Faces of Photostock 2013

Last week (June 19-23) I was in the upper upper corner of the Lower Peninsula of Michigan (troll land – why? because it’s under the (Mackinac) Bridge!). The event was Photostock 2013, a very loose, casual gathering of photographers to hang out, shoot, share work, talk photo, and just relax. The event was held at the Birchwood Inn in Harbor Springs, Michigan, which is on Lake Michigan, not far south of the Mackinac Bridge. The bridge spans the strait that separates Lake Michigan from Lake Huron. It’s the second longest suspension bridge in North America, and the fourth longest in the world.

Here’s a photo of the bridge in the morning fog:

Mackinac Bridge, Morning Fog
Mackinac Bridge, Morning Fog

To clarify some confusion, Mackinac is pronounced Mackinaw (why I don’t know, but it is). If it’s a transliteration from a Native American word, then you’d think Pontiac should have been pronounced Pontiaw. But it’s not. Go figure. Anyway, you’ll sometimes see Mackinac written Mackinac and others Mackinaw. And same with the resort island of the same name.

Back to Photostock- it’s an environment where you don’t feel like the odd man out for being a total photo geek for bringing TWO Rolleiflexes with you (that was me, and in comparison to some folks, I was highly under-geared!). Here I am having fun with my Rolleiflexes- they’re wearing my Ray-Ban Wayfarers:

Me And My Rolleis
Me And My Rolleis

The coolest thing about it for me was getting to meet a whole bunch of folks in the flesh I only knew virtually, from participating on APUG (http://www.apug.org), Large Format Photography (http://www.largeformatphotography.info/forum), and Rangefinder Forum (http://www.rangefinderforum.com). Some of them I’ve known as virtual beings for nearly a decade. Everyone attending was just terrific, and I can’t think of a single conversation that was anything other than interesting or a person who was anything other than energizing to talk to. We had some really fantastic photographers give demonstrations of their work, like Judy Sherrod showing off her homemade 20×24 wet plate pinhole cameras and the accompanying alumitypes she made with it – WOW. Talk about inspirational – here was someone who was told “no, it can’t be done”, decided that no was not an acceptable answer, and proved the naysayers wrong. She shot wet plate pinhole photos of the beach and ocean at Pass Christian, Mississippi, coating her giant plates at home, driving to the beach, setting up, exposing, driving back and processing the plates all within a half hour span – pretty amazing considering that her exposures were 7-10 minutes each!

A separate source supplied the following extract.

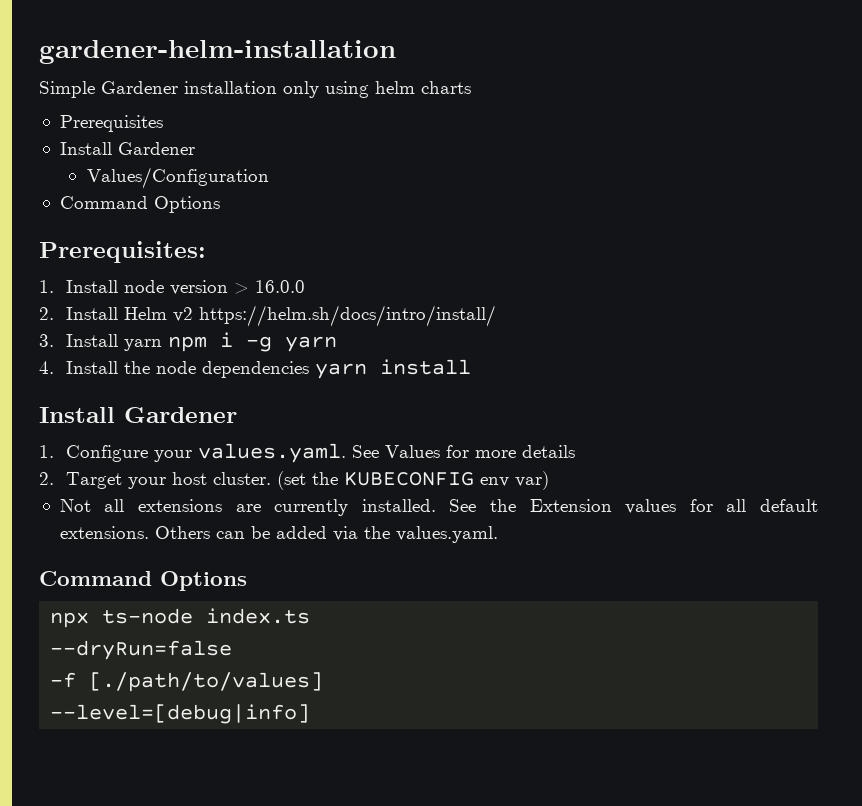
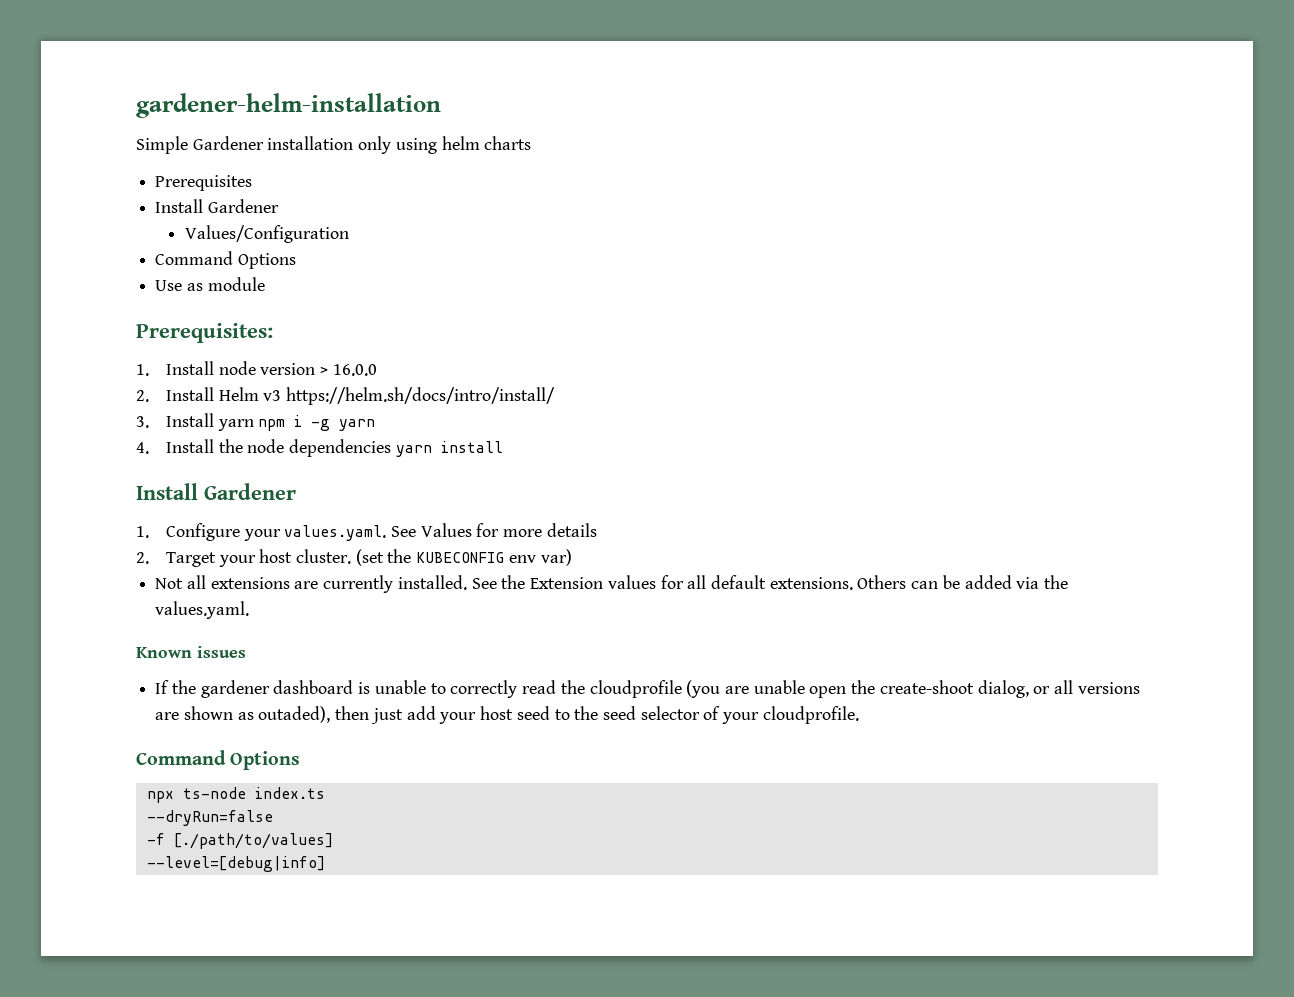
+ Use as module
- 2. Install Helm v2 https://helm.sh/docs/intro/install/
+ 2. Install Helm v3 https://helm.sh/docs/intro/install/
+ Known issues
+ If the gardener dashboard is unable to correctly read the cloudprofile (you are unable open the create-shoot dialog, or all versions are shown as outaded), then just add your host seed to the seed selector of your cloudprofile.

Judy Sherrod's Pinhole Camera
Judy Sherrod’s Pinhole Camera

EDIT:

I received the following note from Judy Sherrod clarifying the information about the wet plate pinhole work:

The 20×20 pinhole cameras are made to shoot wet-plate collodion plates in a collaboration with S.Gayle Stevens. Gayle is the collodion artist. I am not. I make the boxes.
I live in Texas, she lives outside of Chicago, and we work from a darkroom in Pass Christian, Mississippi. It’s a long commute for each of us!
We coat the plate in the darkroom, put the plate in the camera, put the camera in the car, jump in and drive to the beach, where the exposures are made. Most exposures are about three minutes. Then we put the camera back in the car and return to the darkroom for processing.
Thank you for writing about this project. It has turned into a dream come true for me. I can’t wait to see what happens next!

looks like I got a couple facts turned around in my head! Thanks, Judy for the clarification!

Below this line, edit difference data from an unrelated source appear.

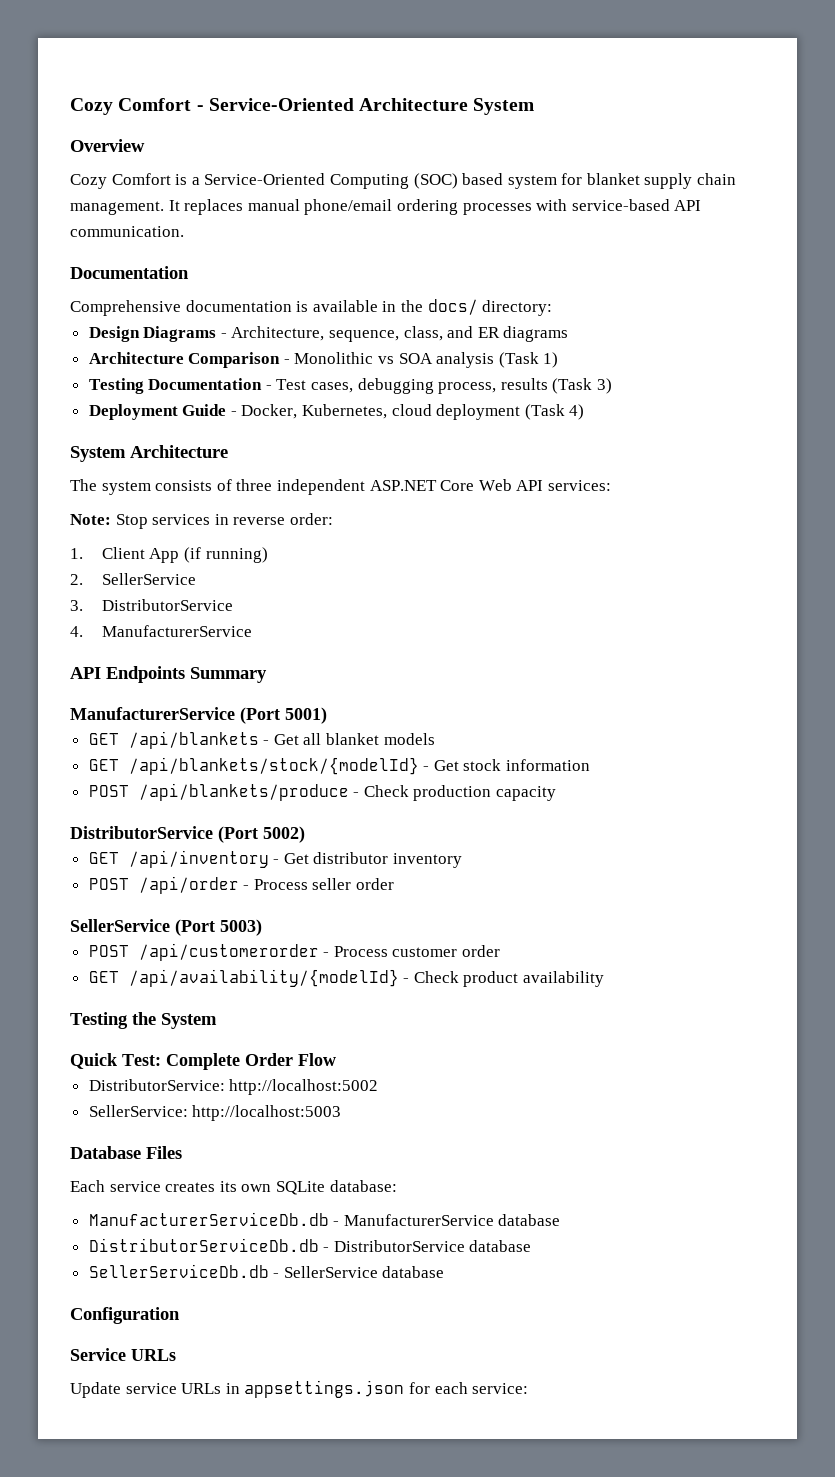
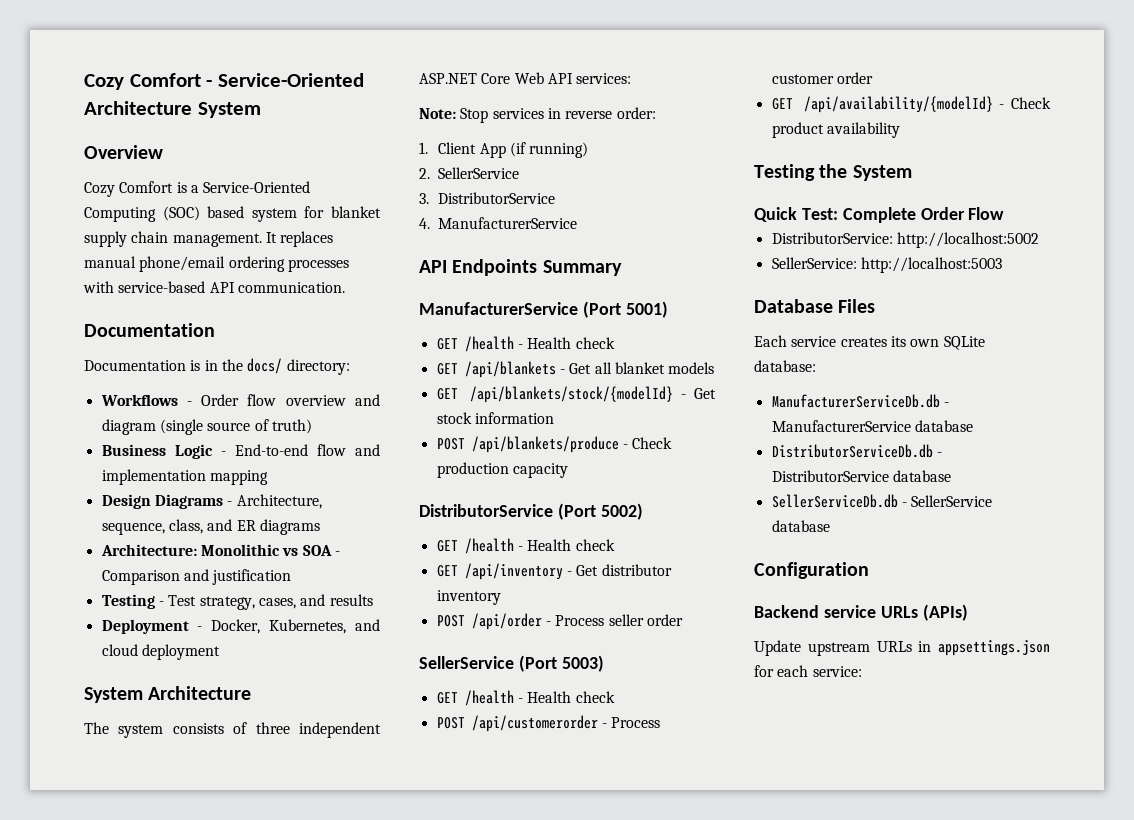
- Comprehensive documentation is available in the docs/ directory:
+ Documentation is in the docs/ directory:
+ Workflows - Order flow overview and diagram (single source of truth)
+ Business Logic - End-to-end flow and implementation mapping
- Architecture Comparison - Monolithic vs SOA analysis (Task 1)
- Testing Documentation - Test cases, debugging process, results (Task 3)
+ Architecture: Monolithic vs SOA - Comparison and justification
+ Testing - Test strategy, cases, and results
- Deployment Guide - Docker, Kubernetes, cloud deployment (Task 4)
+ Deployment - Docker, Kubernetes, and cloud deployment
  ManufacturerService (Port 5001)
+ GET /health - Health check
  DistributorService (Port 5002)
+ GET /health - Health check
  SellerService (Port 5003)
+ GET /health - Health check
- Service URLs
+ Backend service URLs (APIs)
- Update service URLs in appsettings.json for each service:
+ Update upstream URLs in appsettings.json for each service:

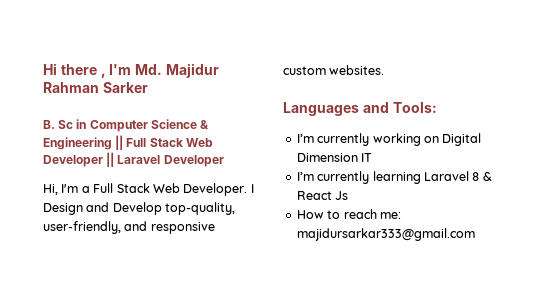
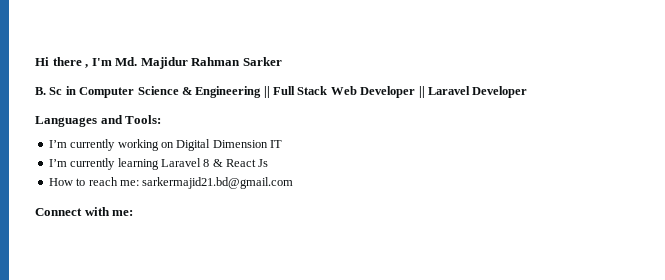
- Hi, I'm a Full Stack Web Developer. I Design and Develop top-quality, user-friendly, and responsive custom websites.
- How to reach me: majidursarkar333@gmail.com
+ How to reach me: sarkermajid21.bd@gmail.com
+ Connect with me:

This is a preliminary set of photos of the people attending Photostock – there were nearly 70 people participating throughout the week, and I’m sure there were some I barely saw let alone got to meet and talk with.

Alex L and Friend
Alex L and Friend
Alex L and Ken Johnson
Alex L and Ken Johnson
Andrew Moxom Making a Wet Plate Portrait
Andrew Moxom Making a Wet Plate Portrait
Bruce Barlow, with a Richard Ritter Camera
Bruce Barlow, with a Richard Ritter Camera
Dorothy Kloss
Dorothy Kloss
David (Ike) Eisenlord and Jamie Young
David (Ike) Eisenlord and Jamie Young
Kerik Kouklis at Lunch
Kerik Kouklis at Lunch
Kris Johnson
Kris Johnson

I’ll have a whole lot more to show once I get all my b/w film developed.